Тогда Кошаровский спросил отца, согласился бы он остаться в России и работать руководителем нового еврейского театра, даже если бы он получил разрешение на выезд.
— Нет, оставаться в России я не хочу, — ответил отец. — Я хочу уехать отсюда и вытащить свою семью.
— Вы поедете в Израиль? — теперь уже в лоб спросил Кошаровский.
Отец почувствовал, что его загоняют в угол. И у него, и у мамы были в Израиле близкие родственники — два родных дяди, двоюродные братья и сестры. Он напомнил об этом Кошаровскому, а потом добавил, что решение ехать или не ехать в Израиль — это решение нашей семьи и только нашей семьи, и мы примем его все вместе, втроем.

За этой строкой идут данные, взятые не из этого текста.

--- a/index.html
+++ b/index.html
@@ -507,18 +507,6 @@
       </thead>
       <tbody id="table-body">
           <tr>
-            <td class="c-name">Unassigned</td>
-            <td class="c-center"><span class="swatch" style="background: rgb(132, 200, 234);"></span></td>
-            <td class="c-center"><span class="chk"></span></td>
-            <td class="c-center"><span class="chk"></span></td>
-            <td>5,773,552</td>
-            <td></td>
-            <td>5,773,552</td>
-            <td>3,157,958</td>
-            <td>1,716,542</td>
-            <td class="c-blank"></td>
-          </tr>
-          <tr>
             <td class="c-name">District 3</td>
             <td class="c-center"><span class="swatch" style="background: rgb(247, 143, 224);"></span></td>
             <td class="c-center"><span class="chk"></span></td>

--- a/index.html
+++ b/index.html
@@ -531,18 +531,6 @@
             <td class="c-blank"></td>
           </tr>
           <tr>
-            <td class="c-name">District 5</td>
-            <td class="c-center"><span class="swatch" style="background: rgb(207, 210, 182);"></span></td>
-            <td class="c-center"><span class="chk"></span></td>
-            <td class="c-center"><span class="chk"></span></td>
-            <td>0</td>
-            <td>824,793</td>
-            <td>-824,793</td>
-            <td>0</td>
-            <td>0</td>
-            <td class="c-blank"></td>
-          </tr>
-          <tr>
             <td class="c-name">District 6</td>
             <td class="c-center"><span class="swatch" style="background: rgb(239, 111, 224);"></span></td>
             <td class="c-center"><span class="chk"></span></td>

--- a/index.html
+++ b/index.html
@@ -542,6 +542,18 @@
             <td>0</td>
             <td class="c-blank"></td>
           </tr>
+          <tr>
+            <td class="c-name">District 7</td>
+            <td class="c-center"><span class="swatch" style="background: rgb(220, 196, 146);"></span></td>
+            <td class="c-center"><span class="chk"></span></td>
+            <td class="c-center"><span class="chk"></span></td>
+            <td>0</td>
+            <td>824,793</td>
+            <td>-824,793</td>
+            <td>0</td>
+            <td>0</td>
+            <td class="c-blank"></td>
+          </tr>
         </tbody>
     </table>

И что он не может гарантировать ни Кошаровскому, ни кому‑либо еще, что мы поедем в Израиль. Кошаровский молча кивнул, показывая тем самым, что разговор окончен.

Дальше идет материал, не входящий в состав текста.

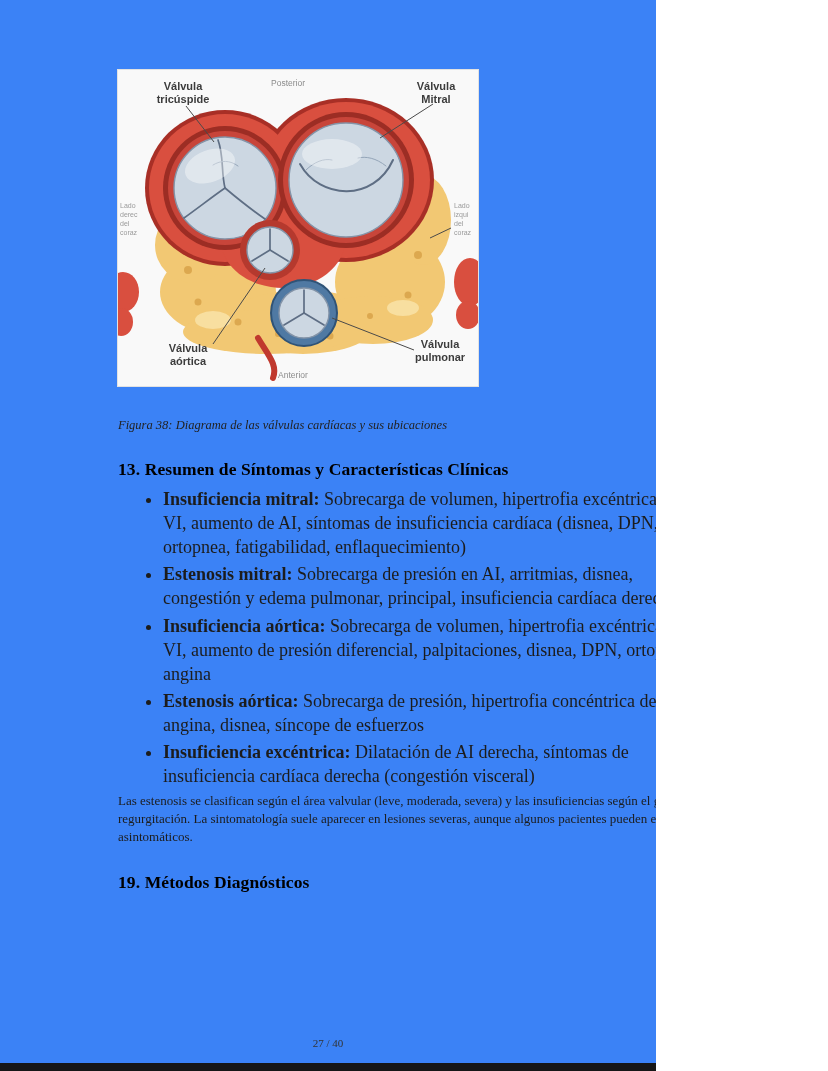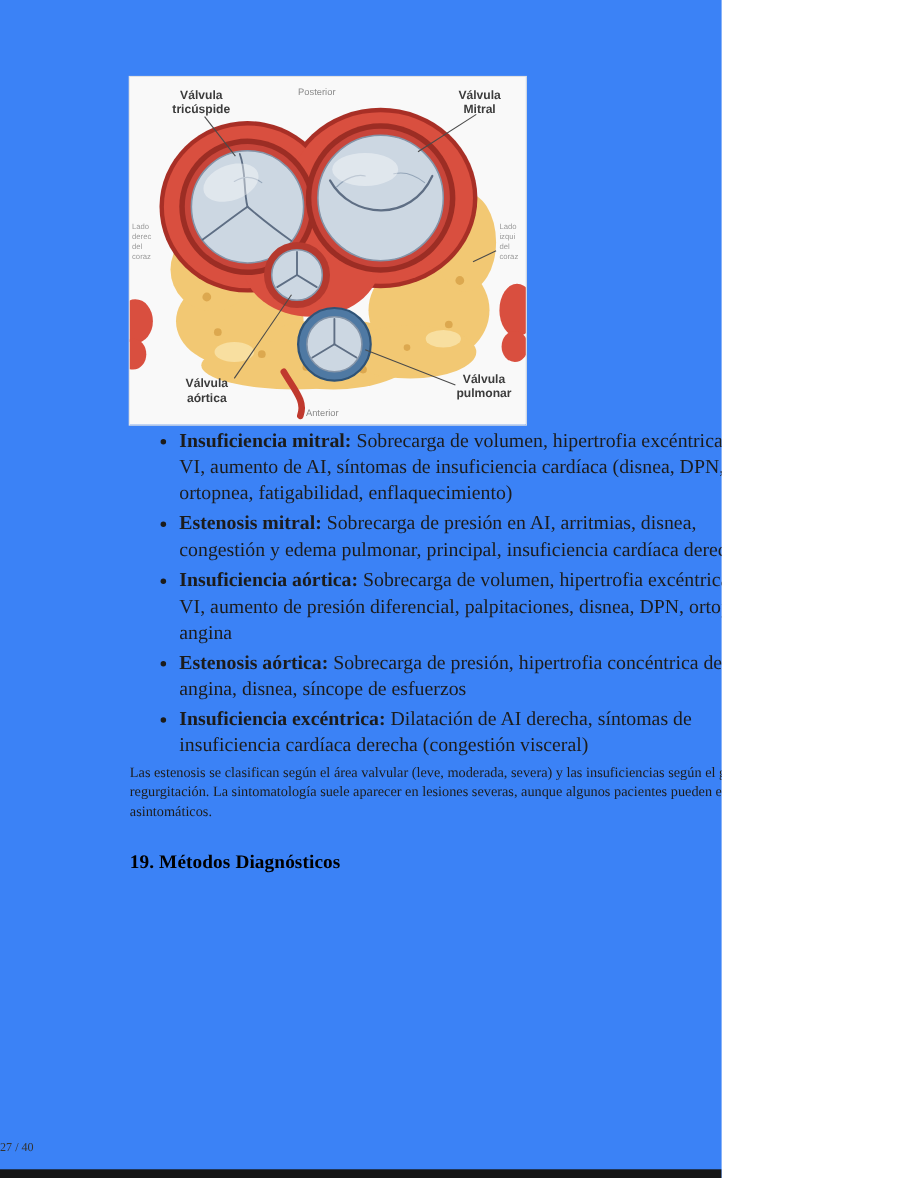--- a/index.html
+++ b/index.html
@@ -213,6 +213,7 @@
       </svg>
     </div>
 
+    <div class="figure-caption">Figura 38: Diagrama de las válvulas cardíacas y sus ubicaciones</div>
 
     <ul class="bullet-list">
       <li>

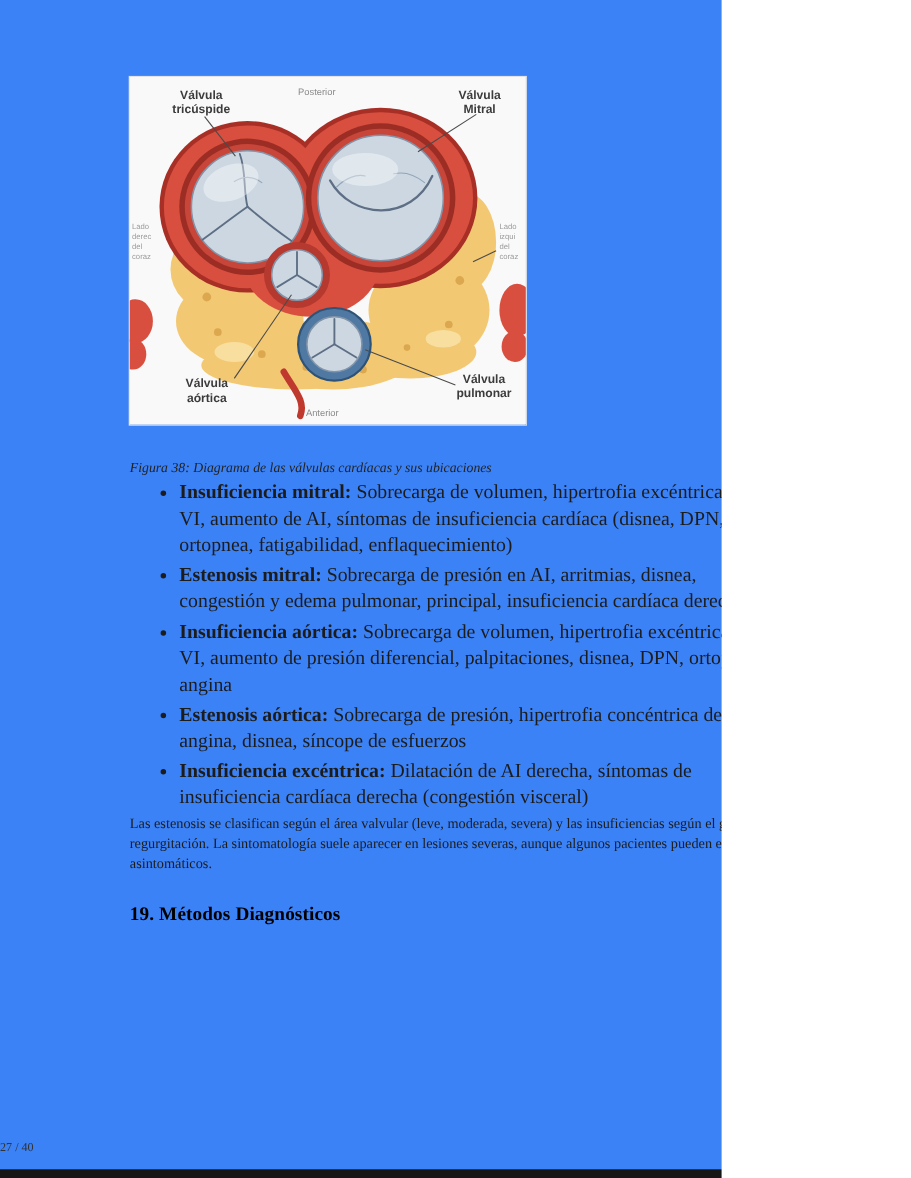--- a/index.html
+++ b/index.html
@@ -215,6 +215,7 @@
 
     <div class="figure-caption">Figura 38: Diagrama de las válvulas cardíacas y sus ubicaciones</div>
 
+    <h2 class="section-heading">13. Resumen de Síntomas y Características Clínicas</h2>
     <ul class="bullet-list">
       <li>
         <strong>Insuficiencia mitral:</strong>

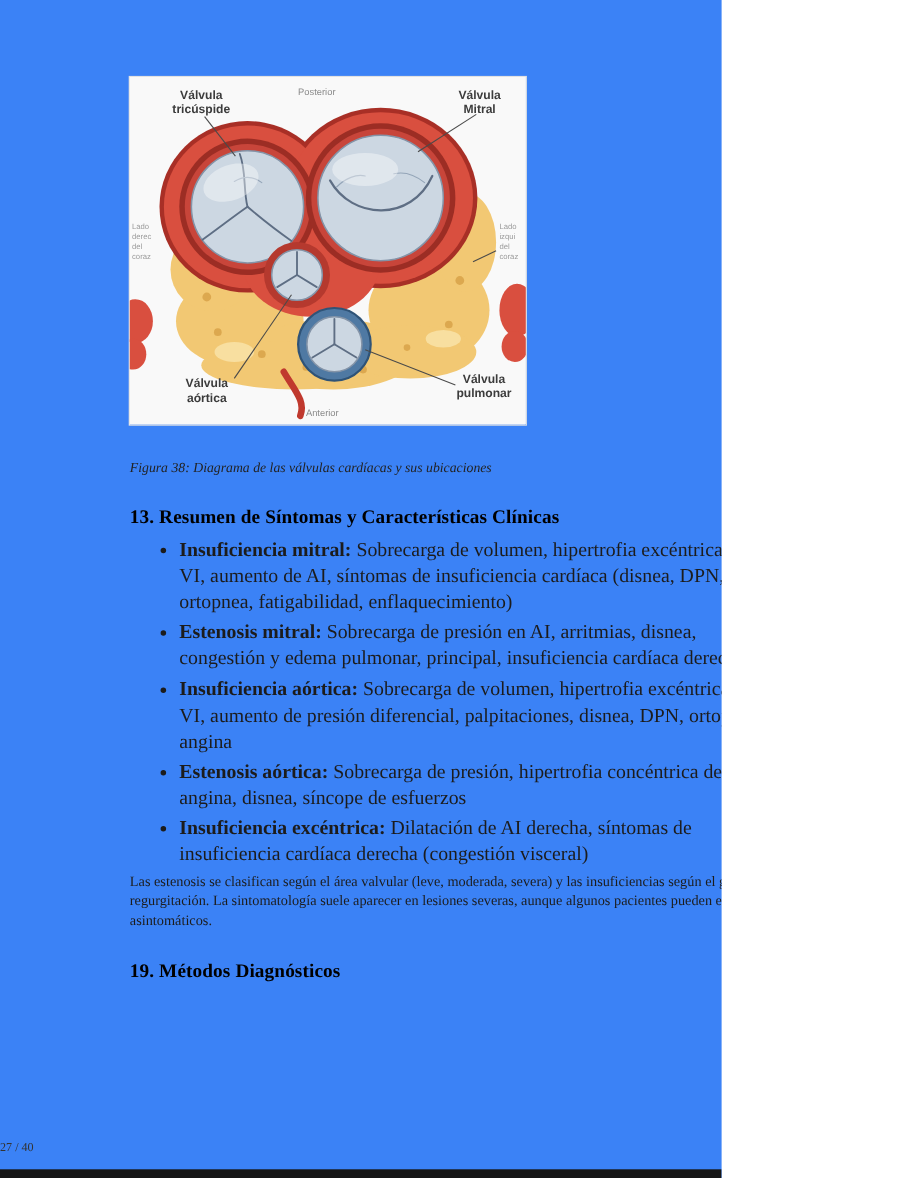--- a/index.html
+++ b/index.html
@@ -75,7 +75,7 @@
   .page-footer{
     position:absolute;
     left:0;right:0;bottom:22px;
-    text-align:left;
+    text-align:center;
     font-size:11px;
     color:#333;
   }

Последнее представление сочиненного отцом пуримшпиля состоялось у нас дома. Был солнечный апрельский день, по мостовой бежали ручейки талой воды, переливаясь стеклярусным блеском. Из спальни родителей вынесли всю мебель, кроме встроенных шкафов. Окна открыли нараспашку, и шоколадно‑коричневые шторы с узором из голубых гардений колыхались на ветру. Задернутые шторы служили фоном спектакля, закрывая вид из окна на задний двор нашего дома, кривые сосны и чугунную остроконечную ограду Института атомной энергии.
В комнату набилось человек пятьдесят. Спектакль заснял на видео молодой американский дипломат, мускулистый, рыжеволосый, с длинными белесыми ресницами. Такие нередко работают в секретных службах. Его молодая жена восторженно рассказывала отказникам о том, какой роскошный выбор товаров ждет их в американских супермаркетах. Уже потом, в Америке, нам передадут кассету с видеозаписью пуримшпиля, которая сохранилась в нашем иммигрантском семейном архиве. Когда на экране актеры кланяются публике, публика аплодирует и моего отца вызывают на сцену, я начинаю задыхаться от слез. На отце небесно‑синий костюм, синяя бархатная ермолка и очки в тяжелой роговой оправе. Вместе со всей труппой он отплясывает фрейлехс и по‑шагаловски взлетает над паркетом спальни, превращенным в сцену. Отец измучен годами травли и отказа, но среди этих молодых еврейских актеров и музыкантов он кажется невероятно счастливым. Он танцует сначала с Эсфирью, потом с царицей Вашти и целует актеров и актрис на сцене, будто родных детей. Отказник, сочиняющий пьесы для отказников; танцующий изгой‑отказник среди танцующих детей отказа.